Глава 14. Письмо из Бата
От боли сердце замереть готово,
И разум — на пороге забытья,
Как будто пью настой болиголова,
Как будто в Лету погружаюсь я…
… Горшок, за которым наблюдаешь, никогда не закипает. Черити часто в эти дни с досадой вспоминала эту пословицу. Но вот долгожданное письмо от мисс Стивенс наконец пришло — об этом сообщила Лиззи, едва Черити вернулась домой, уйдя со службы раньше остальных членов семейства. Увидев на конверте почтовый штемпель Бата и нервный наклонный почерк, Черити затрепетала и поспешно распечатала послание.
«Дорогая Черити, я обещала быть аккуратной корреспонденткой, и мне очень неловко, что вам пришлось так долго ждать моего письма. Но ваше сообщение о приезде в Солсбери милорда Клэверинга с сестрой так сильно поразило меня, что несколько дней я просто не могла прийти в себя, видя в этом событии некий злой рок.

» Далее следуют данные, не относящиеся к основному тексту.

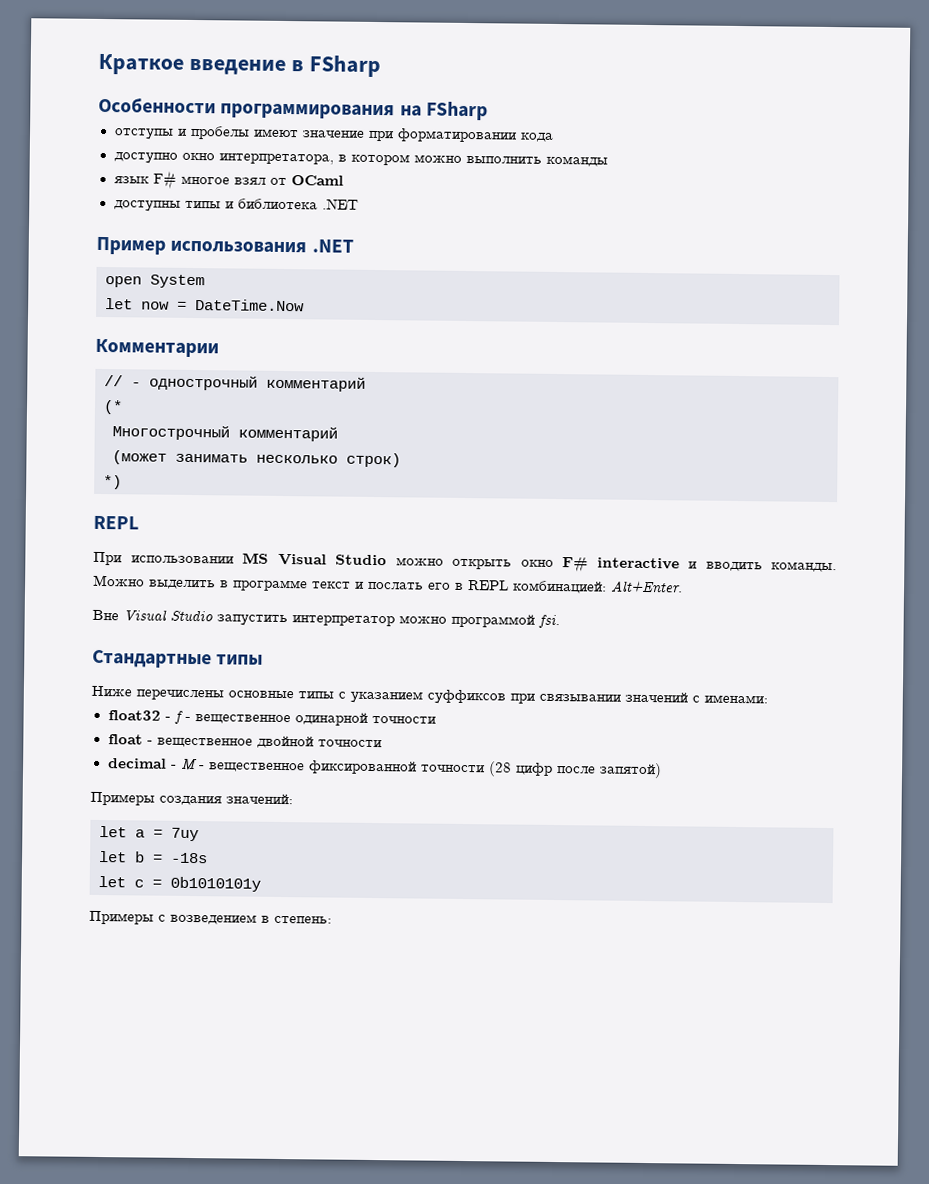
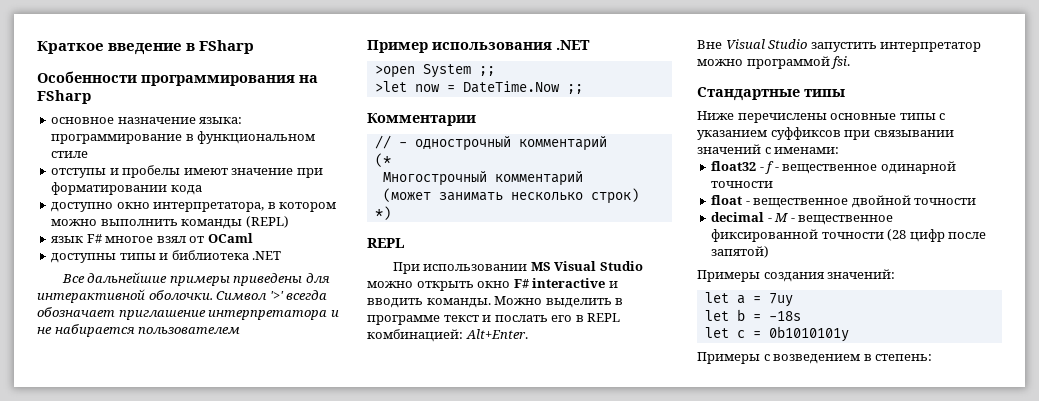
(488, 111) none -> [51,117,243,124] [51,131,316,144] [51,151,89,158] // основное назначение языка: программирование в функциональном стиле
(608, 161) none -> [245,216,289,228] (REPL)
(359, 204) none -> [61,272,330,286] [37,289,328,303] [37,307,339,320] [37,324,241,337] // Все дальнейшие примеры приведены для интерактивной оболочки. Символ '>' всегда обозначает приглашение интерпретатора и не набирается пользователем
[105,276,142,288] open -> [374,65,415,78] >open
[105,298,133,310] // let -> [478,66,495,76] [374,81,407,92] ;; // >let
(305, 305) none -> [566,84,583,94] ;;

Я понимаю, что вы ждёте от меня достоверных и непредвзятых сведений об этом человеке, чтобы понять, чего же следует опасаться. Наверное, мой долг рассказать обо всем, но сейчас, начав обдумывать свой ответ вам, я вдруг поняла, как на самом деле неполны и отрывочны мои сведения. Однако я откровенно изложу все, что знаю, особо рассчитывая на вашу скромность, ибо мне придётся раскрыть перед вами наши семейные обстоятельства. Думаю, мне не стоит напоминать вам, что всё сказанное не подлежит разглашению.
Речь идёт о событиях прошлого сентября, когда мы с моей сестрой проводили летний сезон в Брайтоне. Туда, кстати, приехал и ваш кузен, полковник Селентайн Флинн, весьма любезный джентльмен. Мы снимали несколько комнат в гостинице Берча, одной из самых фешенебельных. По соседству с нами поселились и Клэверинги.
Скажу откровенно: до того у меня не было никаких особых оснований не любить графа с сестрой. Они были неизменно приветливы, и если порой в них проступало что-то странное, оно не очень бросалось в глаза.
Моя сестра Клэр немного моложе меня, и вас, наверное, не удивит, что она сразу была привлечена внешностью милорда, который, что и говорить, умеет расположить к себе молодых девиц. Она несколько раз танцевала с ним на муниципальных балах, но я не замечала с его стороны никакого особого чувства к ней. Казалось, он не выделял её из толпы других молодых девиц.
Каково же было её удивление, когда Клэр неожиданно получила от него письмо, причём пришло оно не почтой. Его сиятельство потрудился просунуть конверт под дверь нашего номера. Беда в том, и мне горько признаться в этом, что Клэр не сразу, далеко не сразу сказала мне об этом письме. Она всегда отличалась некоторой излишней щепетильностью, была замкнутой и скрытной. В итоге вышло так, что она поверила в чувства графа, как это свойственно юности, безоглядно и доверчиво.